Uma das mudanças aprovadas reduz a quantidade, de dois para um, de peritos nos processos penais para exames de corpo de delito, entre outros. O relatório do deputado Flávio Dino (PCdoB-MA) alega que a mudança “diminuirá a controvérsia nos processos e as chances de anulação do julgamento.”
Outra emenda aprovada, e também relatada por Dino, torna possível a utilização de provas derivadas das provas ilícitas “quando não evidenciado o nexo de causalidade entre umas e outras”.
Por sua vez, também foi aprovada a ampliação dos direitos de informação à vítima. De acordo com essa emenda aprovada, a vítima passa a receber informações das autoridades responsáveis pelo andamento processual.
Atualmente, se uma vítima de um crime quiser informações sobre o processo penal, ela terá que se dirigir ao local onde o referido processo tramita para obtê-las.
Já outra emenda aprovada determina o envio antecipado de dúvidas que possam ser requeridas dos peritos durante o andamento do processo judicial.

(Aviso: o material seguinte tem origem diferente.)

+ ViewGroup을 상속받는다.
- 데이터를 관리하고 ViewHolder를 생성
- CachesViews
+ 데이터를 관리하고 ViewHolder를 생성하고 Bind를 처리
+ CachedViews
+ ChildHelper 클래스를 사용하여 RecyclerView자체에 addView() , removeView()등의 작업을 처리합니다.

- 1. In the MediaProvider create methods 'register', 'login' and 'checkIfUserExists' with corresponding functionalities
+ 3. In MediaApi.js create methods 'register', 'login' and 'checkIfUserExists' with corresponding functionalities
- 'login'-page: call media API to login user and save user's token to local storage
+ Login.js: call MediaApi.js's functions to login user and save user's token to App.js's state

Celulares nas cadeias – A Câmara também aprovou o projeto que tipifica como crime específico a entrada sem permissão em cadeias e a utilização de telefones celulares por presidiários. A medida segue ao Senado e também modifica o Código Penal. Segundo o projeto, o infrator será punido com reclusão de quatro a oito anos e multa.

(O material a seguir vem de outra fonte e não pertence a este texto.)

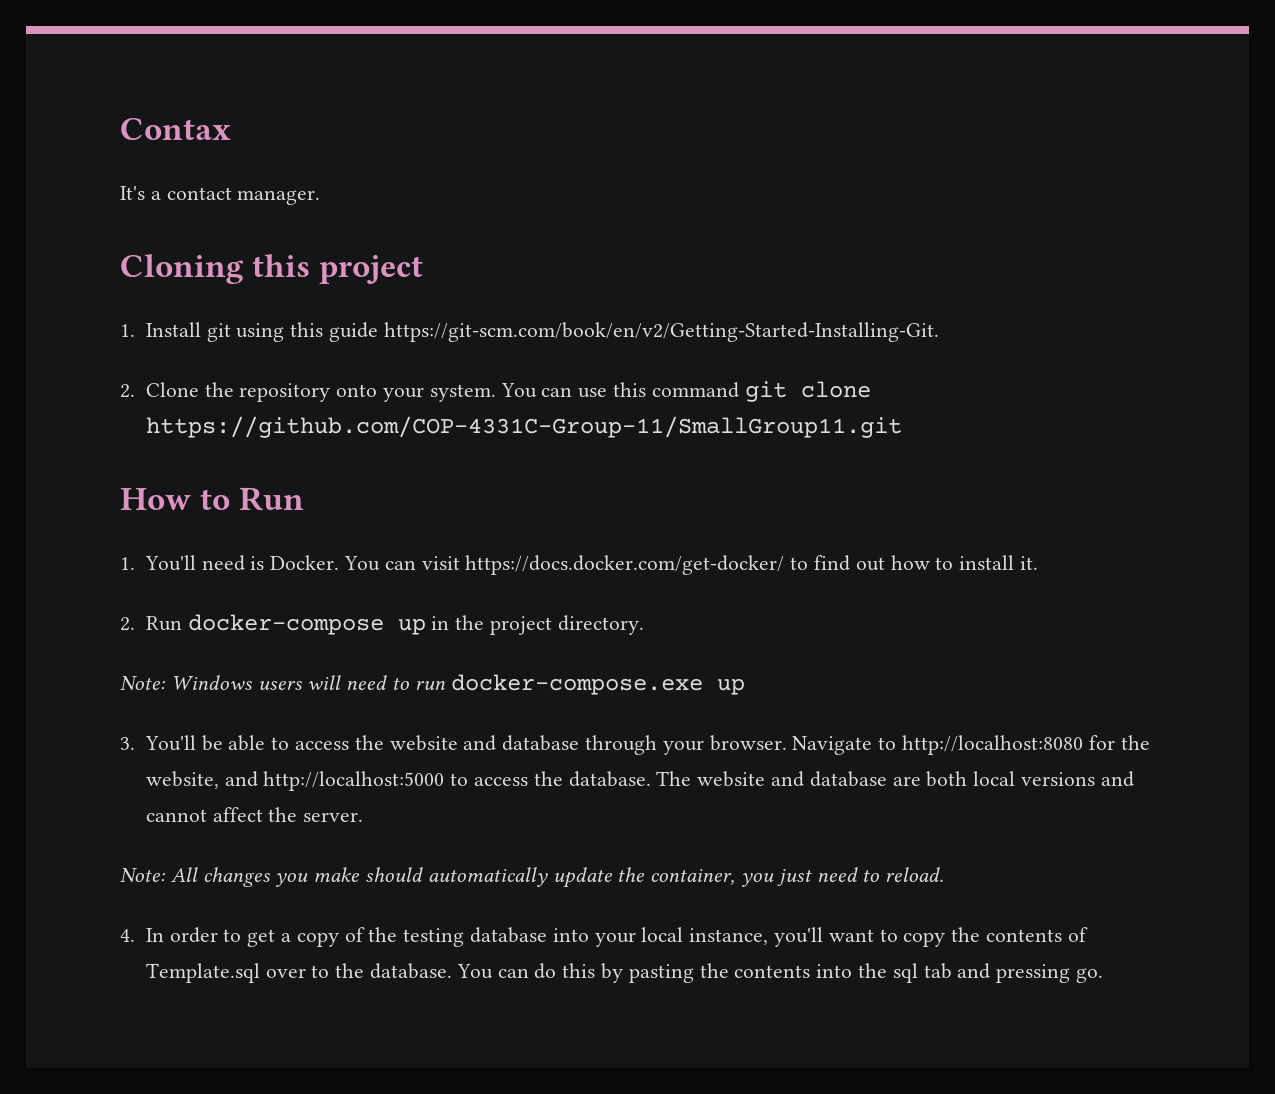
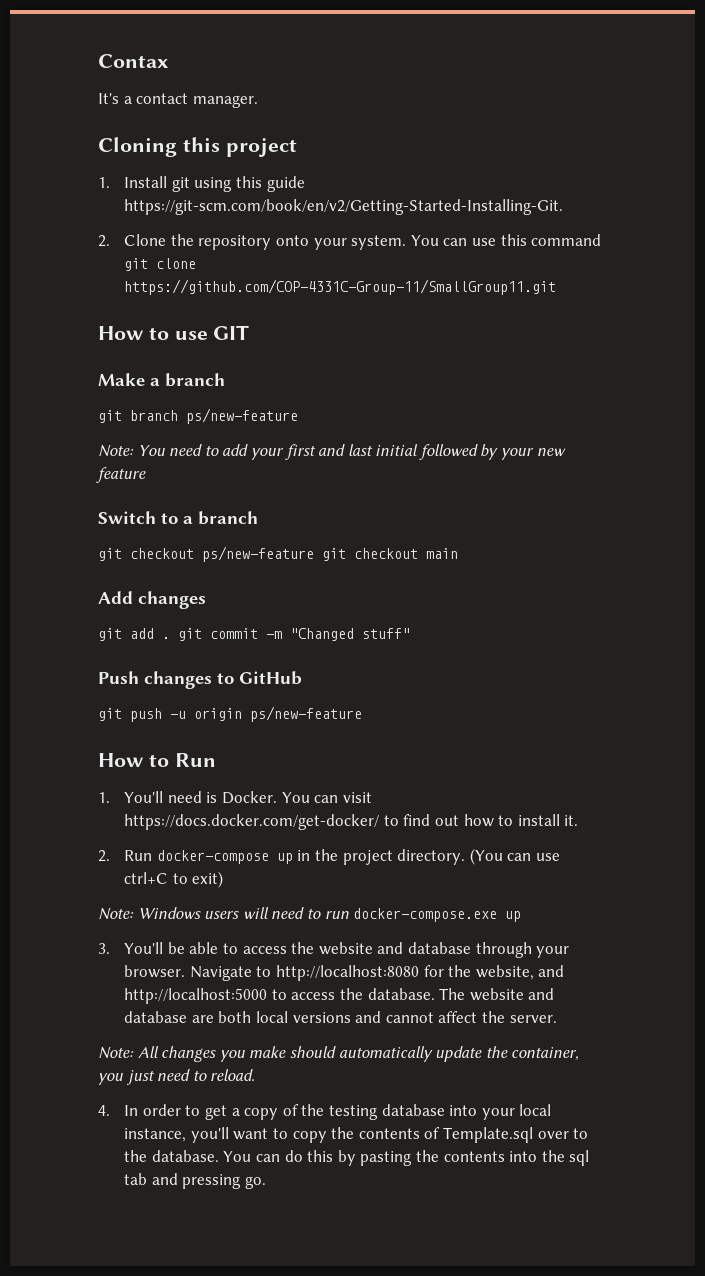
+ How to use GIT
+ Make a branch
+ git branch ps/new-feature
+ Note: You need to add your first and last initial followed by your new feature
+ Switch to a branch
+ git checkout ps/new-feature git checkout main
+ Add changes
+ git add . git commit -m "Changed stuff"
+ Push changes to GitHub
+ git push -u origin ps/new-feature
+ (You can use ctrl+C to exit)

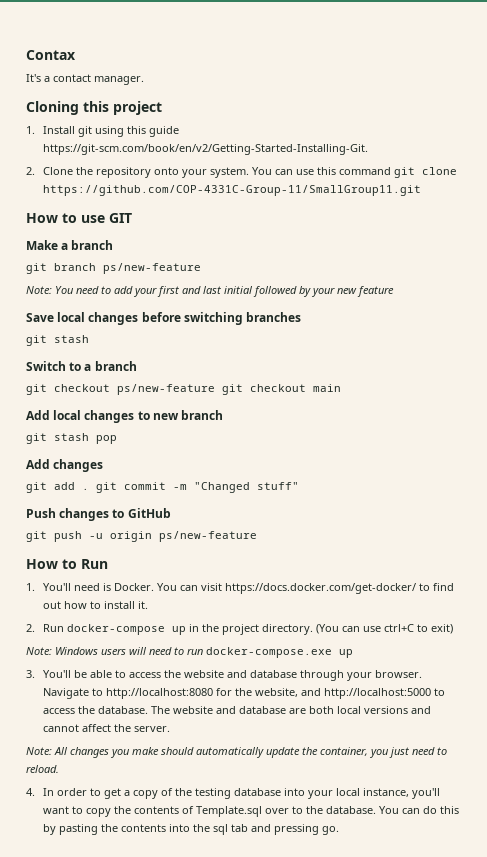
+ Save local changes before switching branches
+ git stash
+ Add local changes to new branch
+ git stash pop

Crimes sexuais – Deputados também aprovaram o substitutivo ao Projeto de Lei 4850/05. O texto altera artigos do Código Penal em relação a crimes sexuais. A matéria volta ao Senado.
Entre as mudanças, está o aumento em 1/3 da pena para crimes de assédio sexual se a vítima for menor de 18 anos. Em outro, o texto considera o estupro, o favorecimento da prostituição e o tráfico de pessoas como crimes contra a humanidade - desde que sejam praticados de forma generalizada ou sistemática.

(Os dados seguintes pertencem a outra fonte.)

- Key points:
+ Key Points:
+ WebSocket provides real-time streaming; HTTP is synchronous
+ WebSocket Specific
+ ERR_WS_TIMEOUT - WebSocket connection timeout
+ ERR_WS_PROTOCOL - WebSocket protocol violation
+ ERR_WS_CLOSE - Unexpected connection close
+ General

Rastreamento eletrônico – A Câmara ainda o rastreamento eletrônico para condenados em regime semi-aberto. O relator do projeto, deputado Flávio Dino, disse que a matéria aprovada ontem tem eficácia imediata, depois de receber sanção presidencial, inclusive para julgamento de crimes contra a vida em andamento nas cortes do país. ”As normas processuais têm efeito, portanto valem para todos os casos - assim que o presidente da República sancionar - em curso no Poder Judiciário, entre os quais o caso Isabella”, disse o parlamentar maranhense, acrescentando que os processos serão submetidos “a um rito mais rápido”.
Juiz federal e mestre em Direito Público, Dino declarou ainda que o direito de defesa dos réus não será afetado, mas a redução do número de audiências em uma mesma ação contribuirá para que a sociedade tenha uma resposta mais célere da Justiça.